Vance-Granville Community College students participated in a workshop on Feb. 25 presented by a national non-profit organization focused on Earth’s growing population. Students in VGCC’s School-Age Education program received certificates for completing the workshop, and VGCC science instructors also sat in on the presentation by Colleen C. Beck, Education Program Associate for Washington, D.C.-based Population Connection. The organization conducts hands-on workshops for teachers and future teachers throughout North America.

Jacquelin Heath, the head of the School-Age Education program, said that the workshop, entitled “Population Connection: Hands-on Activities for People and the Planet,” was particularly appropriate considering VGCC’s ongoing “green” activities focused on the environment and sustainability. Beck said that the information and tools that students gained in the workshop would help them discuss population concepts in the future with the young students in their classrooms.

Since 1975, Population Connection has developed age-appropriate curricula to complement students’ science and social science instruction about human population trends and their impacts on natural resources, environmental quality and human well-being.
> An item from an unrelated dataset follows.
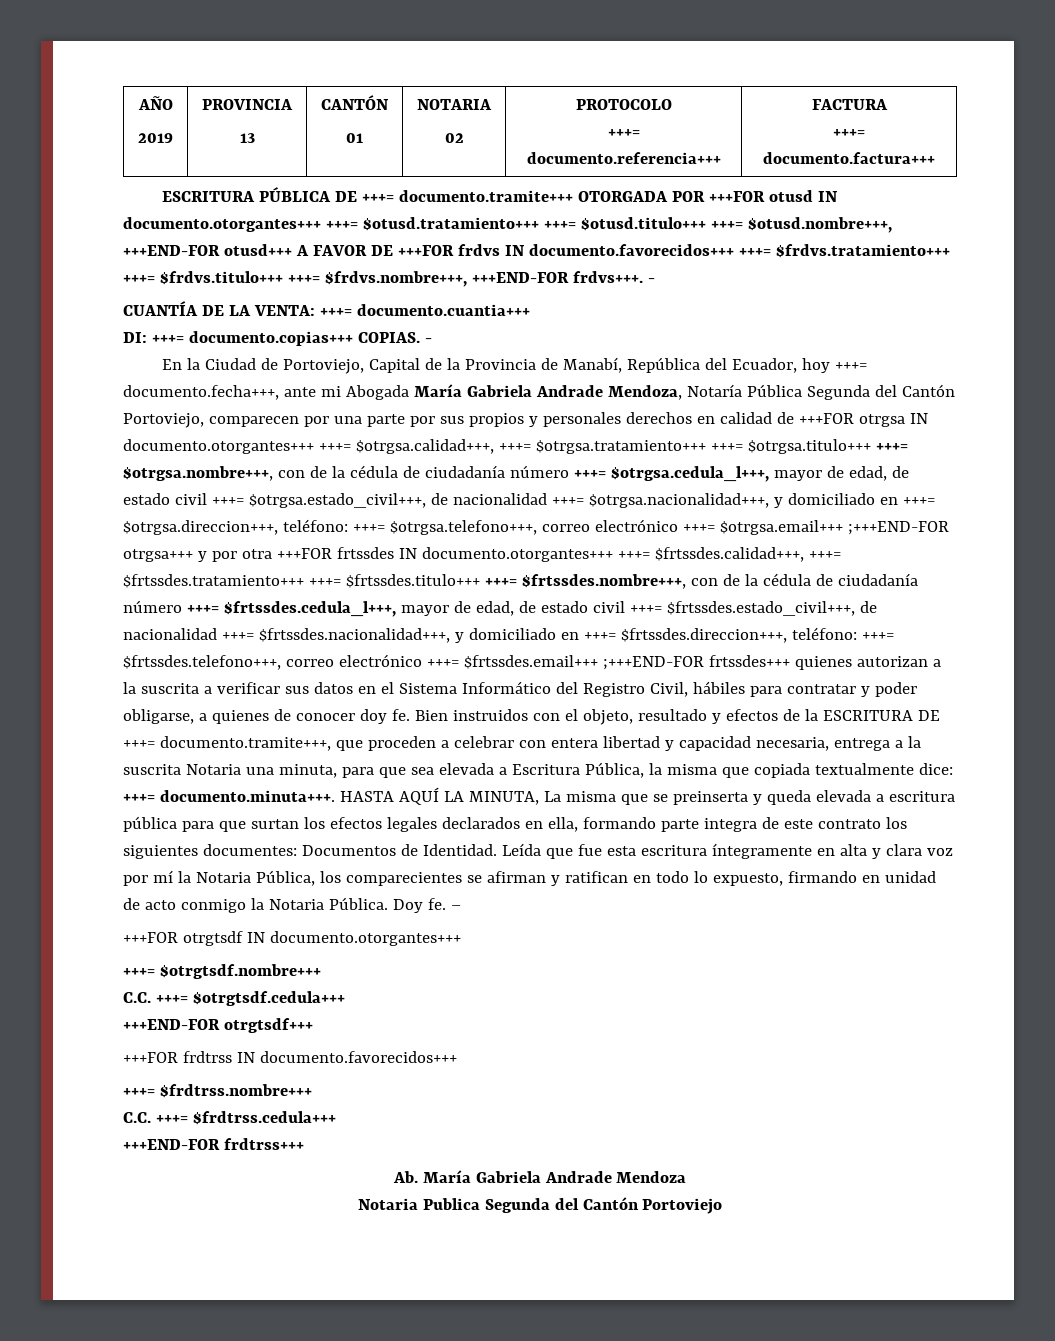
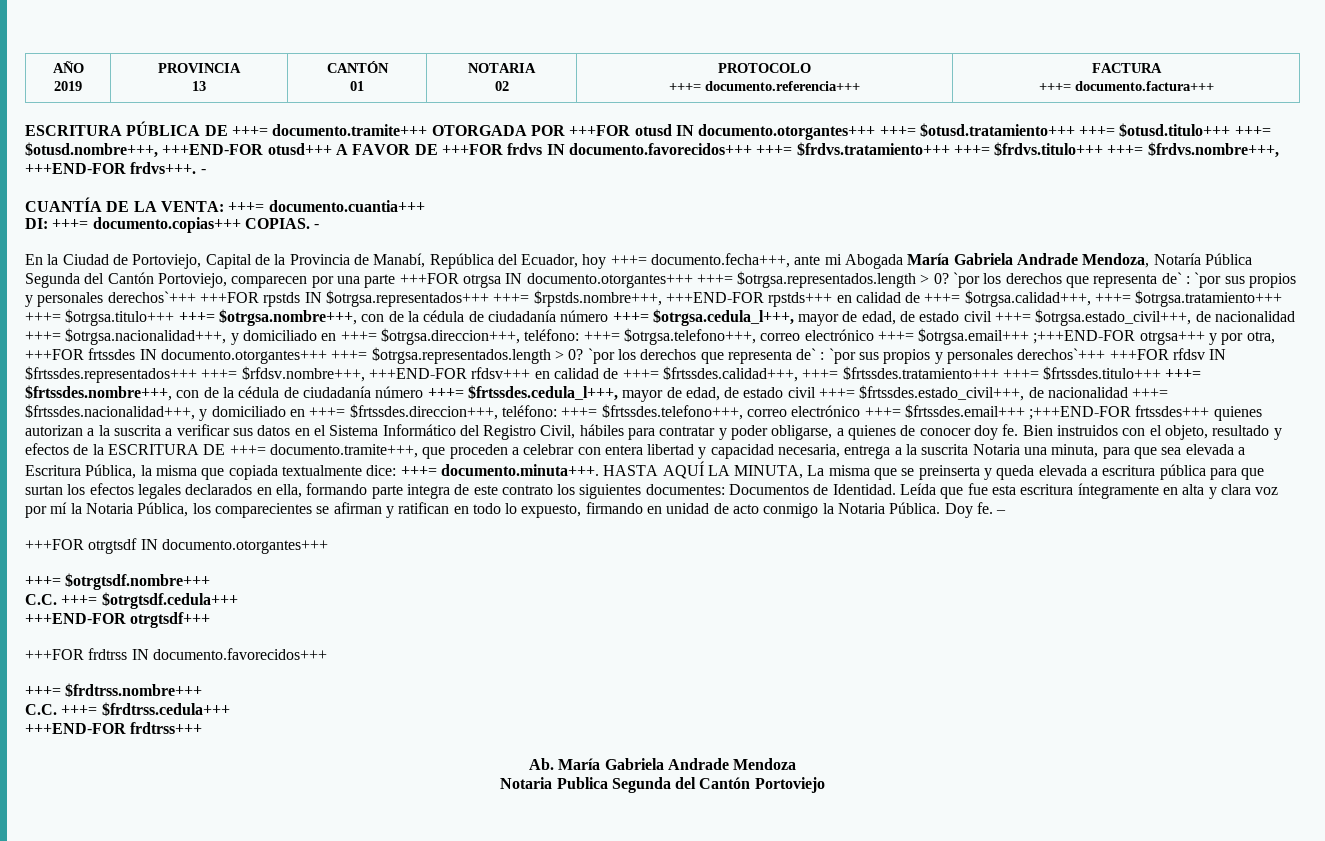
- En la Ciudad de Portoviejo, Capital de la Provincia de Manabí, República del Ecuador, hoy +++= documento.fecha+++, ante mi Abogada María Gabriela Andrade Mendoza, Notaría Pública Segunda del Cantón Portoviejo, comparecen por una parte por sus propios y personales derechos en calidad de +++FOR otrgsa IN documento.otorgantes+++ +++= $otrgsa.calidad+++, +++= $otrgsa.tratamiento+++ +++= $otrgsa.titulo+++ +++= $otrgsa.nombre+++, con de la cédula de ciudadanía número +++= $otrgsa.cedula_l+++, mayor de edad, de estado civil +++= $otrgsa.estado_civil+++, de nacionalidad +++= $otrgsa.nacionalidad+++, y domiciliado en +++= $otrgsa.direccion+++, teléfono:
+ En la Ciudad de Portoviejo, Capital de la Provincia de Manabí, República del Ecuador, hoy +++= documento.fecha+++, ante mi Abogada María Gabriela Andrade Mendoza, Notaría Pública Segunda del Cantón Portoviejo, comparecen por una parte +++FOR otrgsa IN documento.otorgantes+++ +++= $otrgsa.representados.length > 0? `por los derechos que representa de` : `por sus propios y personales derechos`+++ +++FOR rpstds IN $otrgsa.representados+++ +++= $rpstds.nombre+++, +++END-FOR rpstds+++ en calidad de +++= $otrgsa.calidad+++, +++= $otrgsa.tratamiento+++ +++= $otrgsa.titulo+++ +++= $otrgsa.nombre+++, con de la cédula de ciudadanía número +++= $otrgsa.cedula_l+++, mayor de edad, de estado civil +++= $otrgsa.estado_civil+++, de nacionalidad +++= $otrgsa.nacionalidad+++, y domiciliado en +++= $otrgsa.direccion+++, teléfono:
- +++= $otrgsa.telefono+++, correo electrónico +++= $otrgsa.email+++ ;+++END-FOR otrgsa+++ y por otra +++FOR frtssdes IN documento.otorgantes+++ +++= $frtssdes.calidad+++, +++= $frtssdes.tratamiento+++ +++= $frtssdes.titulo+++ +++= $frtssdes.nombre+++, con de la cédula de ciudadanía número +++= $frtssdes.cedula_l+++, mayor de edad, de estado civil +++= $frtssdes.estado_civil+++, de nacionalidad +++= $frtssdes.nacionalidad+++, y domiciliado en +++= $frtssdes.direccion+++, teléfono:
+ +++= $otrgsa.telefono+++, correo electrónico +++= $otrgsa.email+++ ;+++END-FOR otrgsa+++ y por otra, +++FOR frtssdes IN documento.otorgantes+++ +++= $otrgsa.representados.length > 0? `por los derechos que representa de` : `por sus propios y personales derechos`+++ +++FOR rfdsv IN $frtssdes.representados+++ +++= $rfdsv.nombre+++, +++END-FOR rfdsv+++ en calidad de +++= $frtssdes.calidad+++, +++= $frtssdes.tratamiento+++ +++= $frtssdes.titulo+++ +++= $frtssdes.nombre+++, con de la cédula de ciudadanía número +++= $frtssdes.cedula_l+++, mayor de edad, de estado civil +++= $frtssdes.estado_civil+++, de nacionalidad +++= $frtssdes.nacionalidad+++, y domiciliado en +++= $frtssdes.direccion+++, teléfono:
Beck started the workshop by showing the organization’s award-winning video, in which students see a simulation of 2000 years of population growth, as the number of humans grows from 170 million in the year 1 A.D. to almost seven billion today. She went on to offer lesson plans for elementary school-age students, and she employed hands-on exercises to demonstrate the experience of the world rapidly growing more crowded.

Above: Jacquelin Heath (left), the head of the School-Age Education program at VGCC, introduces Colleen C. Beck, Education Program Associate for Population Connection, to present a workshop for VGCC students about how to educate children about the world’s growing population. (VGCC photo)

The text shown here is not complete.